[Opening Data excerpts section]

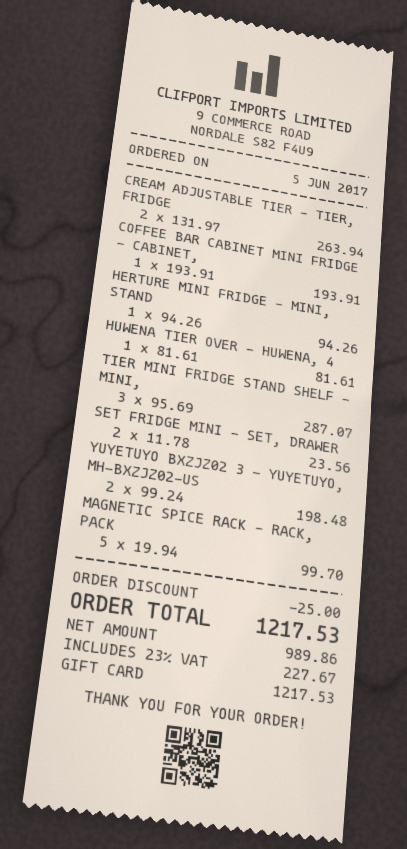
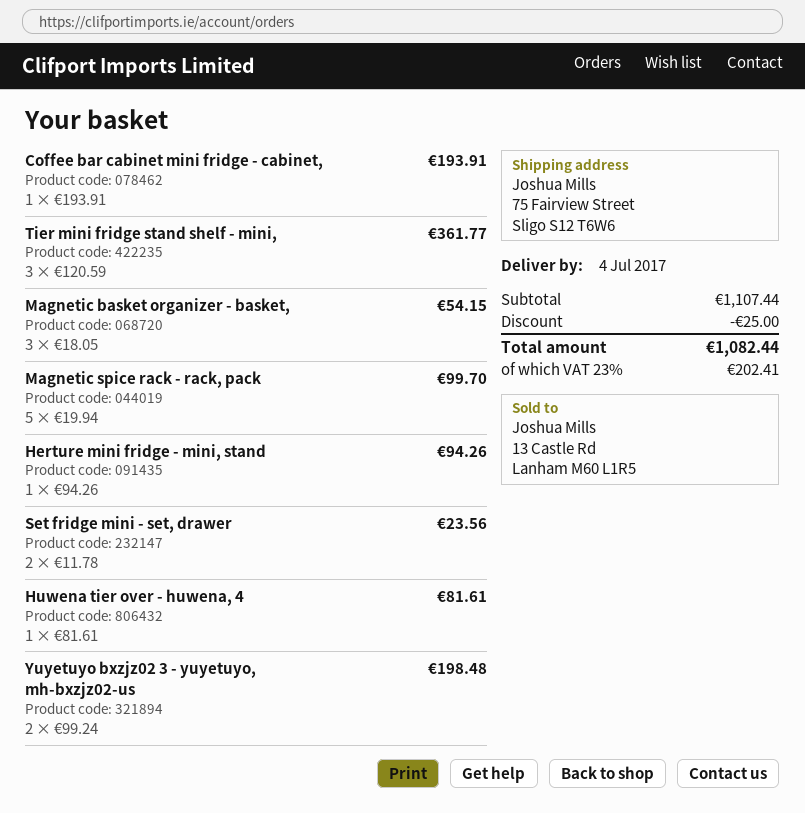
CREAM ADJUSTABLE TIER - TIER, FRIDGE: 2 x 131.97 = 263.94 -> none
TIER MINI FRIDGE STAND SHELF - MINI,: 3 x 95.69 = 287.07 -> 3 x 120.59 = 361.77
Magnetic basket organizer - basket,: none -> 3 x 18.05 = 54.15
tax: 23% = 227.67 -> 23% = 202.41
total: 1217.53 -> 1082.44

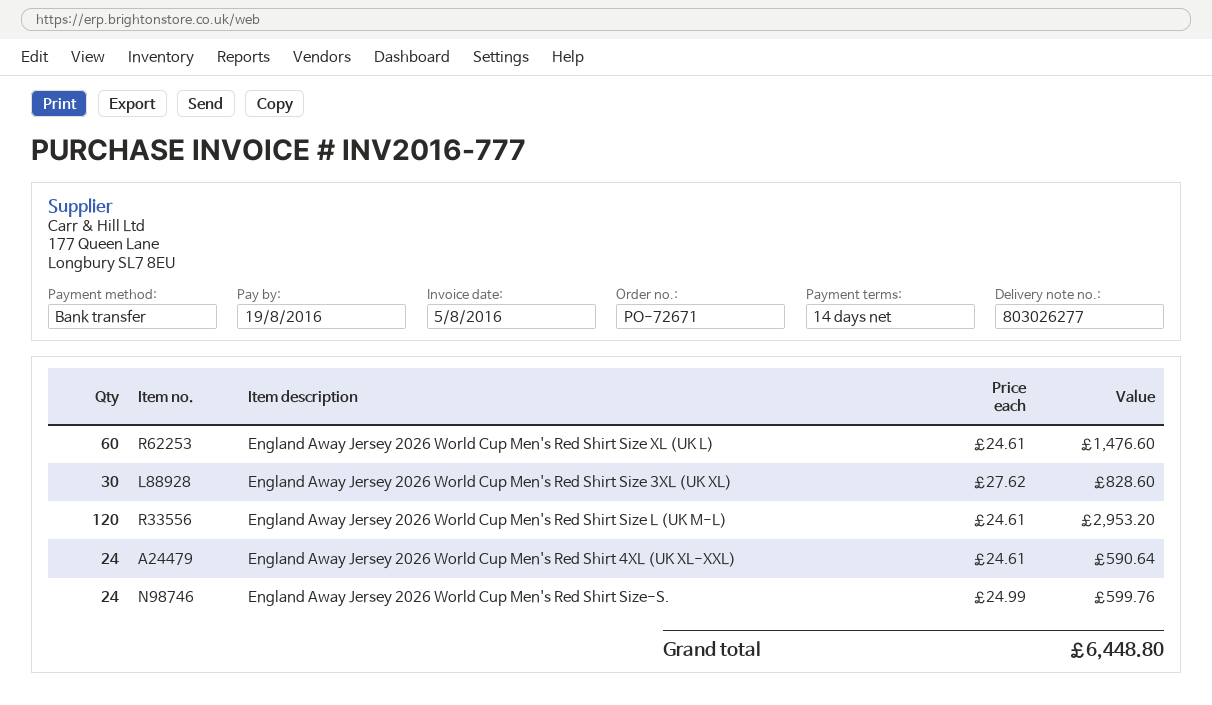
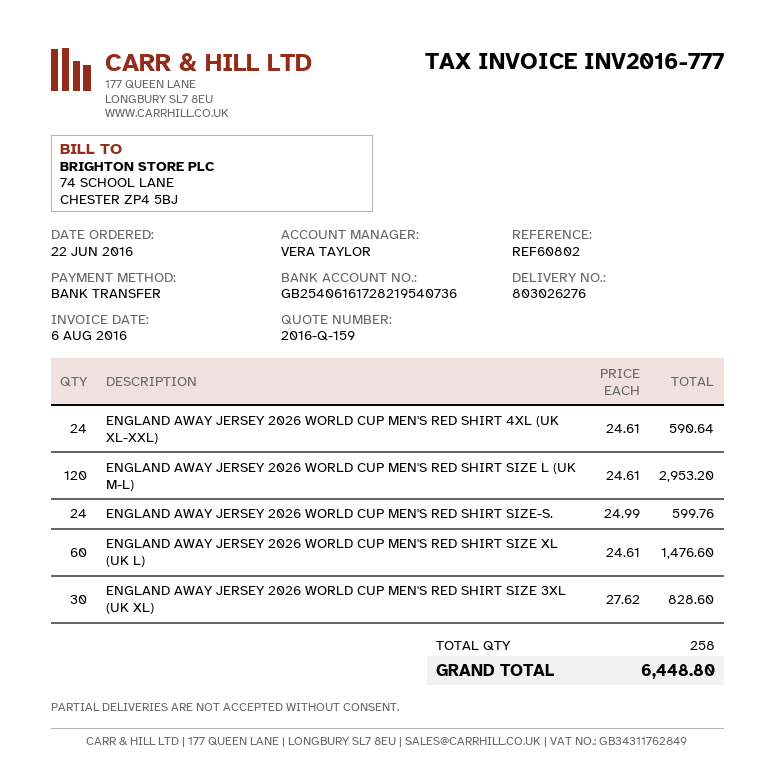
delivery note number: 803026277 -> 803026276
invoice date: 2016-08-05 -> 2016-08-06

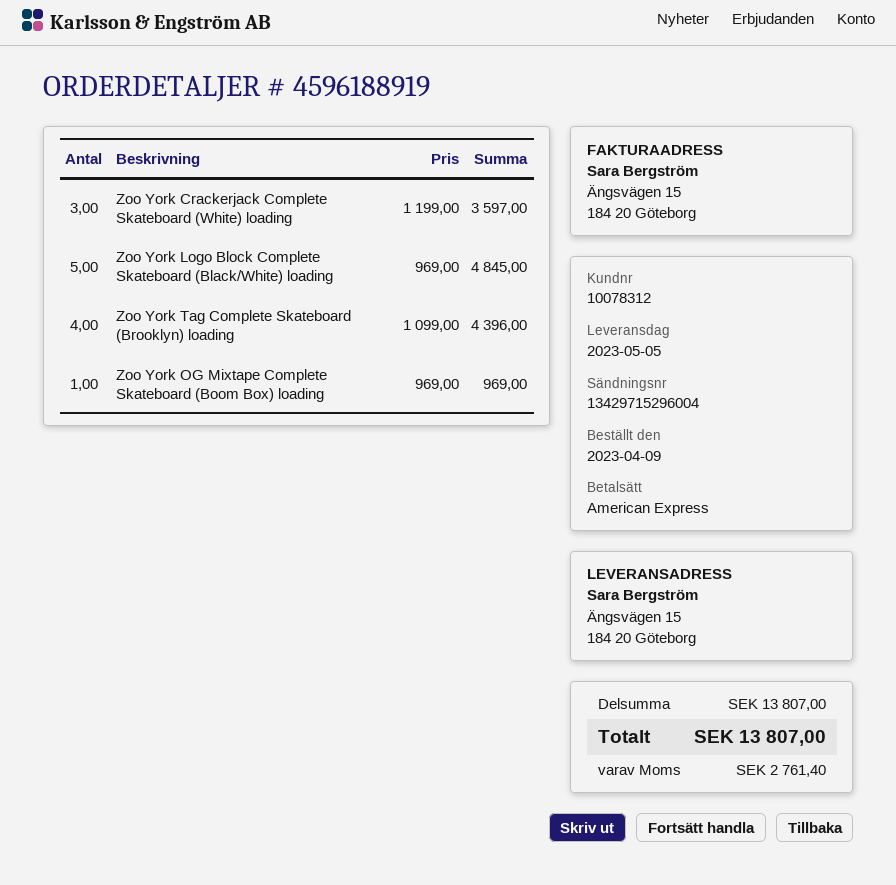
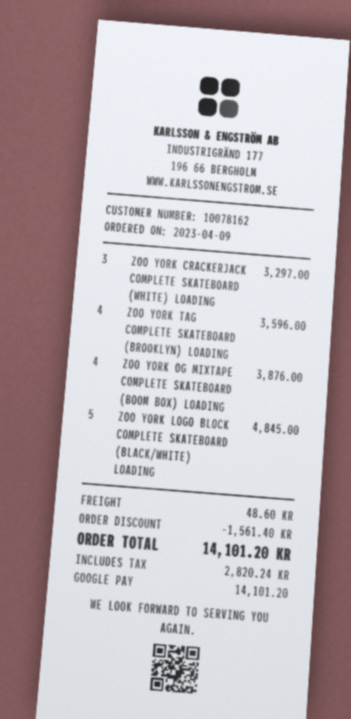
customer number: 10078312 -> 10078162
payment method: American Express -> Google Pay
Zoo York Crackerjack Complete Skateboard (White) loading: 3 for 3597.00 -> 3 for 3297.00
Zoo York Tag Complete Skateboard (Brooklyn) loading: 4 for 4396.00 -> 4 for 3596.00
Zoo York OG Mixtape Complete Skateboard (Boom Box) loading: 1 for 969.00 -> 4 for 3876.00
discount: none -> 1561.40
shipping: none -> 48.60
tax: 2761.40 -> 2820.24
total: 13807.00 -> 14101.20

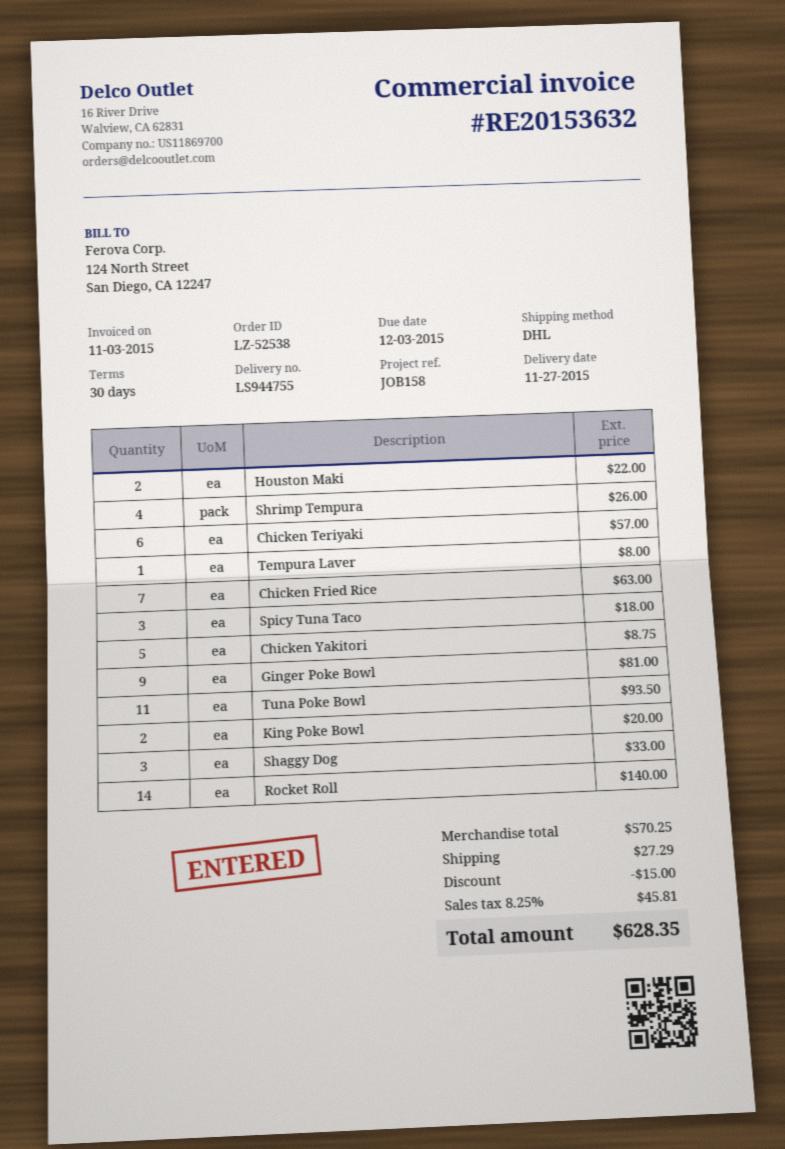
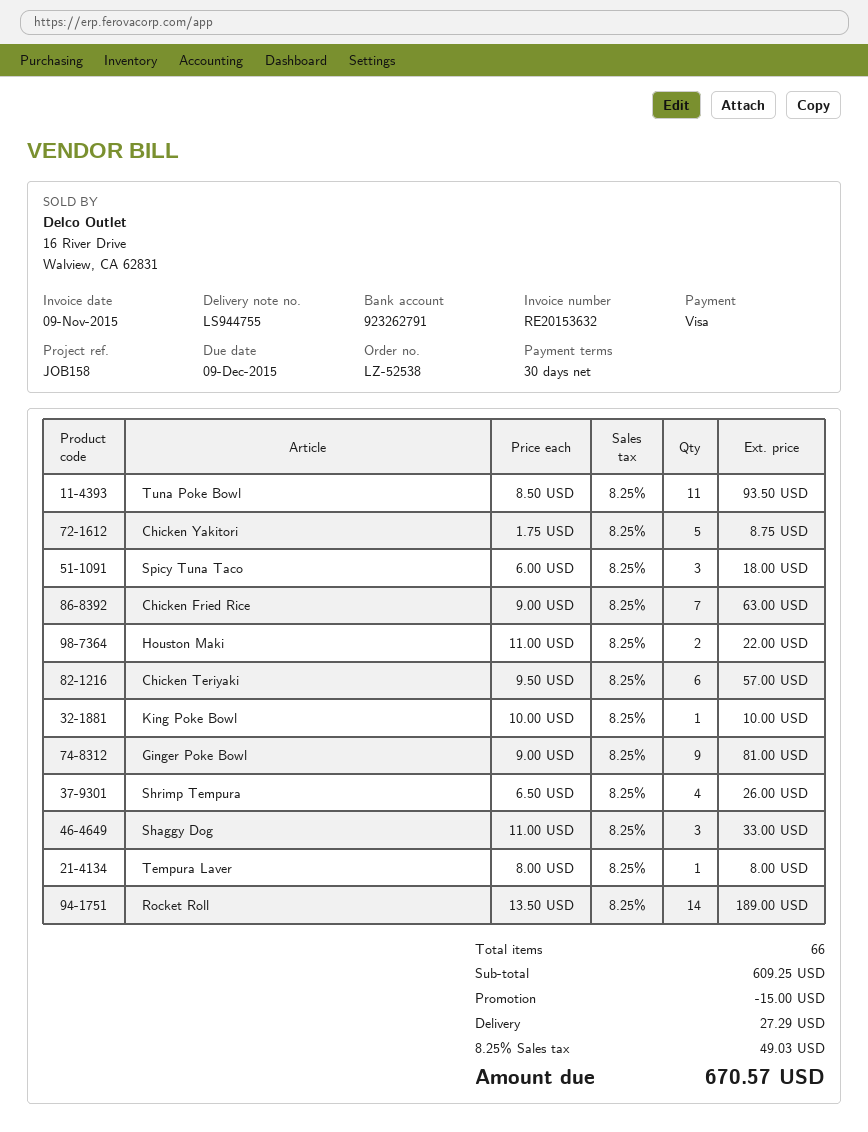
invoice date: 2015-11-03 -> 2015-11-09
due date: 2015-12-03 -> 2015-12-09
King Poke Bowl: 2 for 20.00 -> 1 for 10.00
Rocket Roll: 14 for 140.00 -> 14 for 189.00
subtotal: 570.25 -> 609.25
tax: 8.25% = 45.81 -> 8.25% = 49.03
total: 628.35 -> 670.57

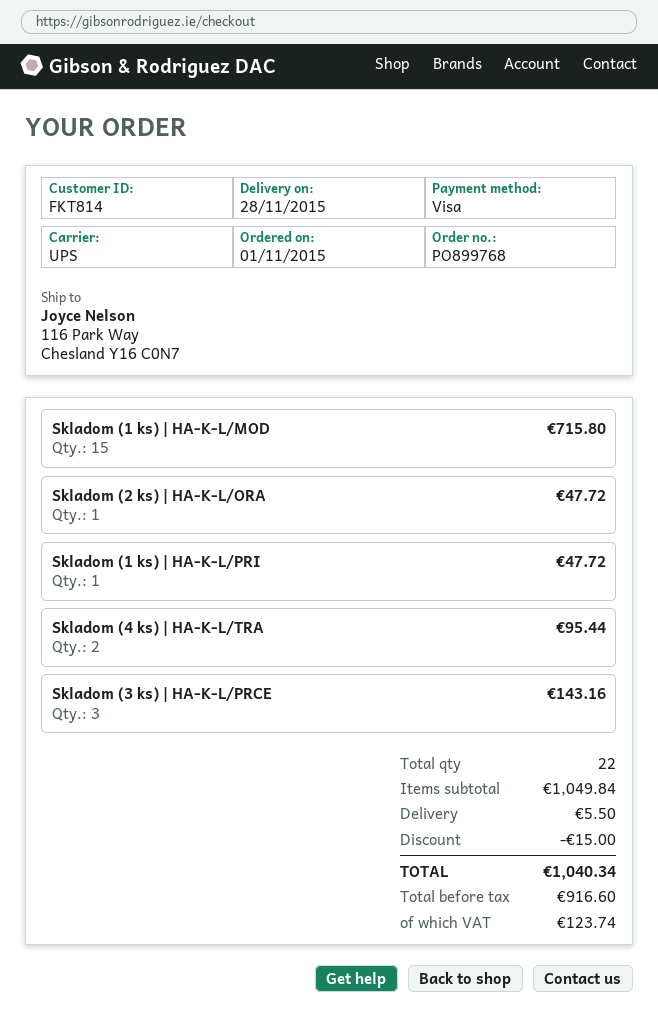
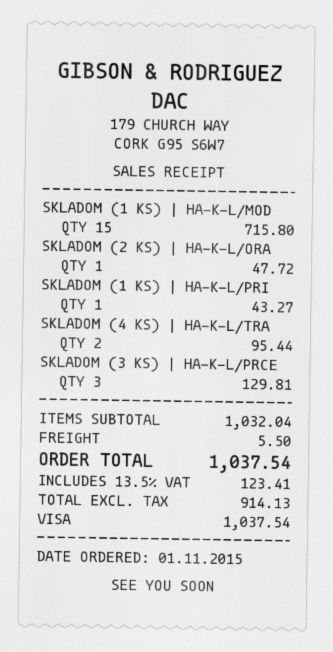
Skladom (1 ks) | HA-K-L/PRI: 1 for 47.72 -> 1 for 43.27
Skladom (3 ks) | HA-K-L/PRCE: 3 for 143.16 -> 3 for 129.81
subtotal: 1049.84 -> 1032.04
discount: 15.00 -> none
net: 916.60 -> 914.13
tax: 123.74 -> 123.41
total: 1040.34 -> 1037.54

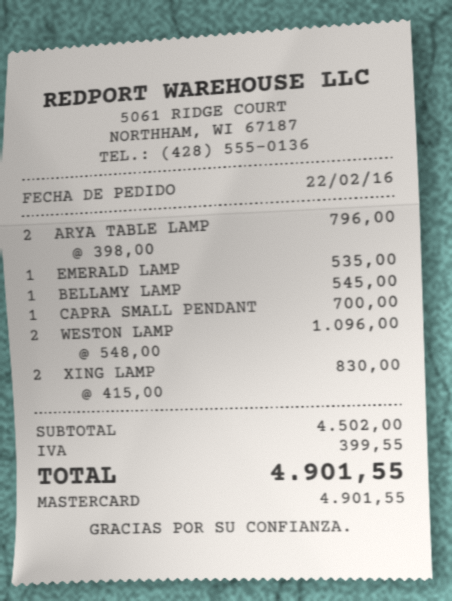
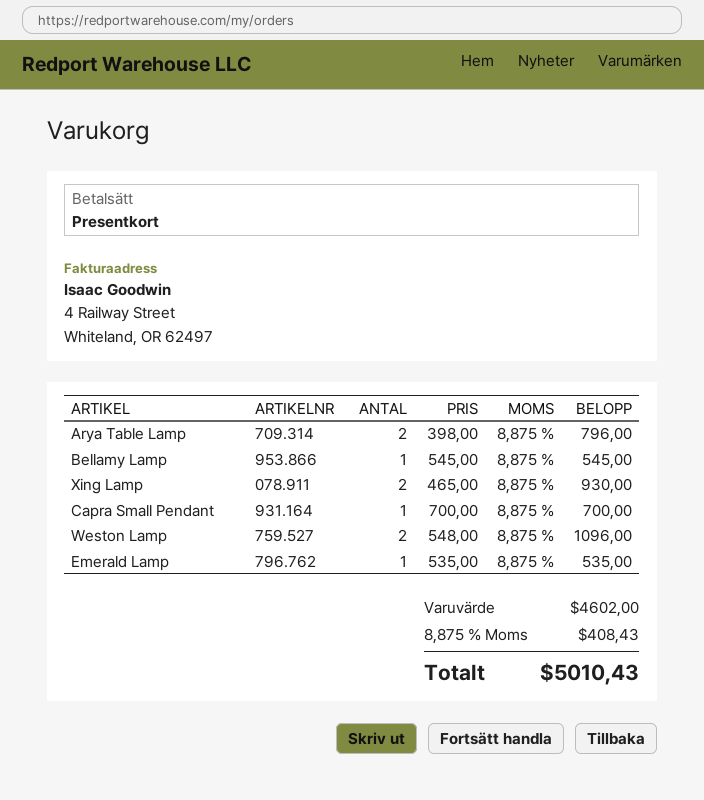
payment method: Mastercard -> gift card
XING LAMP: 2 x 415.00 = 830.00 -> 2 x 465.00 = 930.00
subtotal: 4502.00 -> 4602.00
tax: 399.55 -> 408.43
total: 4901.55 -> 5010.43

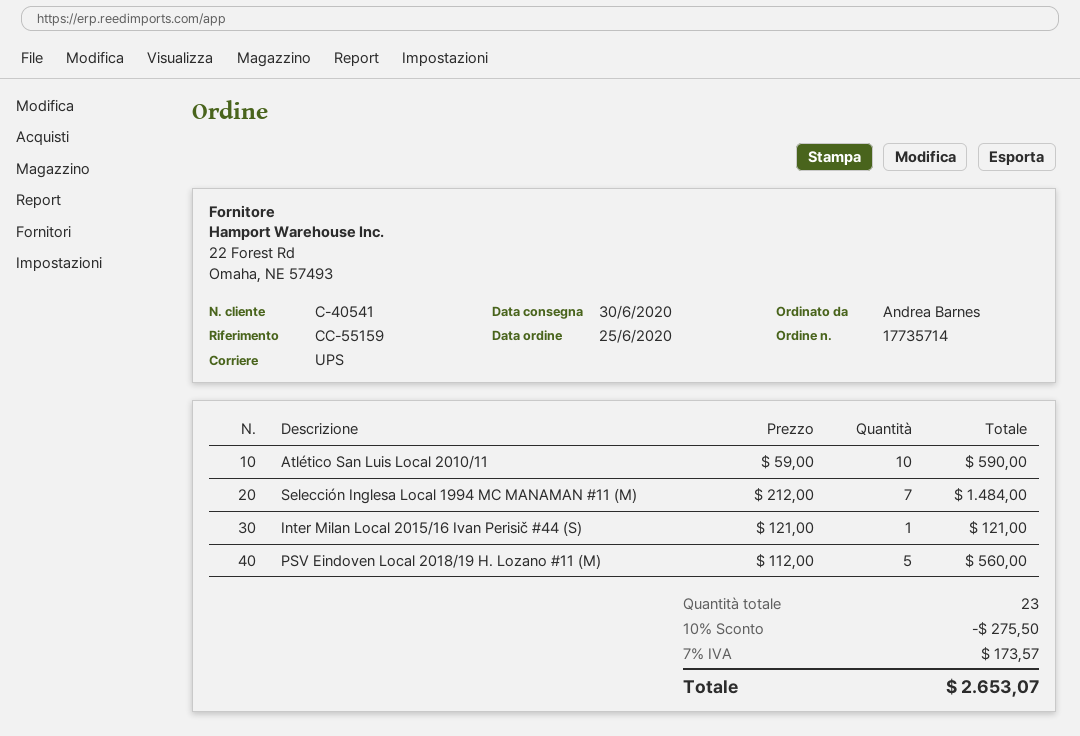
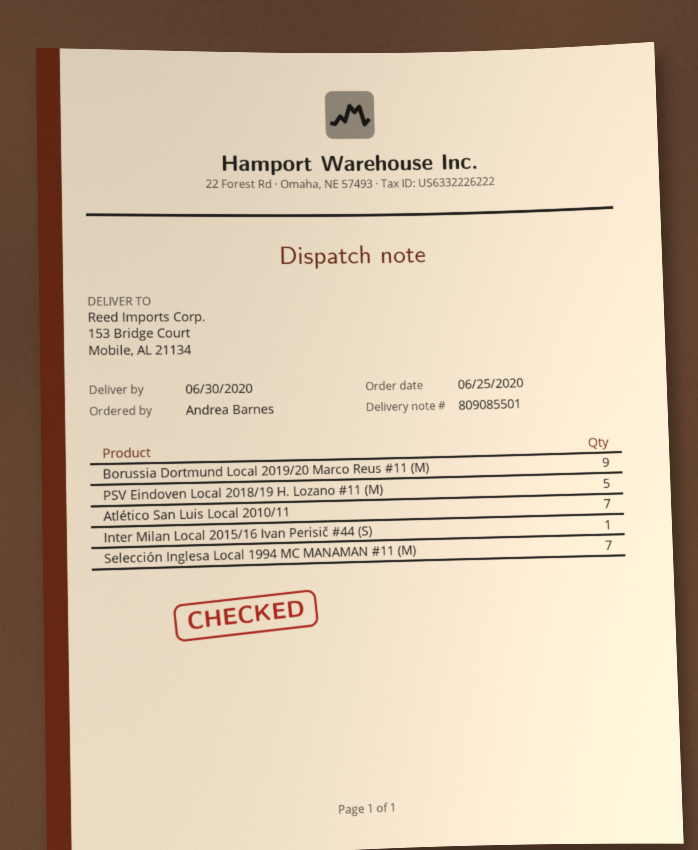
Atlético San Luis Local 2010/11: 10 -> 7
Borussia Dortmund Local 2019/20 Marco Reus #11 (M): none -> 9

[Closing Data excerpts section]

* **Requirement**: Go to the line that contains "subtotal: 1049.84 -> 1032.04" and copy it and every line after it through the end of the entries, exactly, without the pictures.

* **Output below**:
subtotal: 1049.84 -> 1032.04
discount: 15.00 -> none
net: 916.60 -> 914.13
tax: 123.74 -> 123.41
total: 1040.34 -> 1037.54

payment method: Mastercard -> gift card
XING LAMP: 2 x 415.00 = 830.00 -> 2 x 465.00 = 930.00
subtotal: 4502.00 -> 4602.00
tax: 399.55 -> 408.43
total: 4901.55 -> 5010.43

Atlético San Luis Local 2010/11: 10 -> 7
Borussia Dortmund Local 2019/20 Marco Reus #11 (M): none -> 9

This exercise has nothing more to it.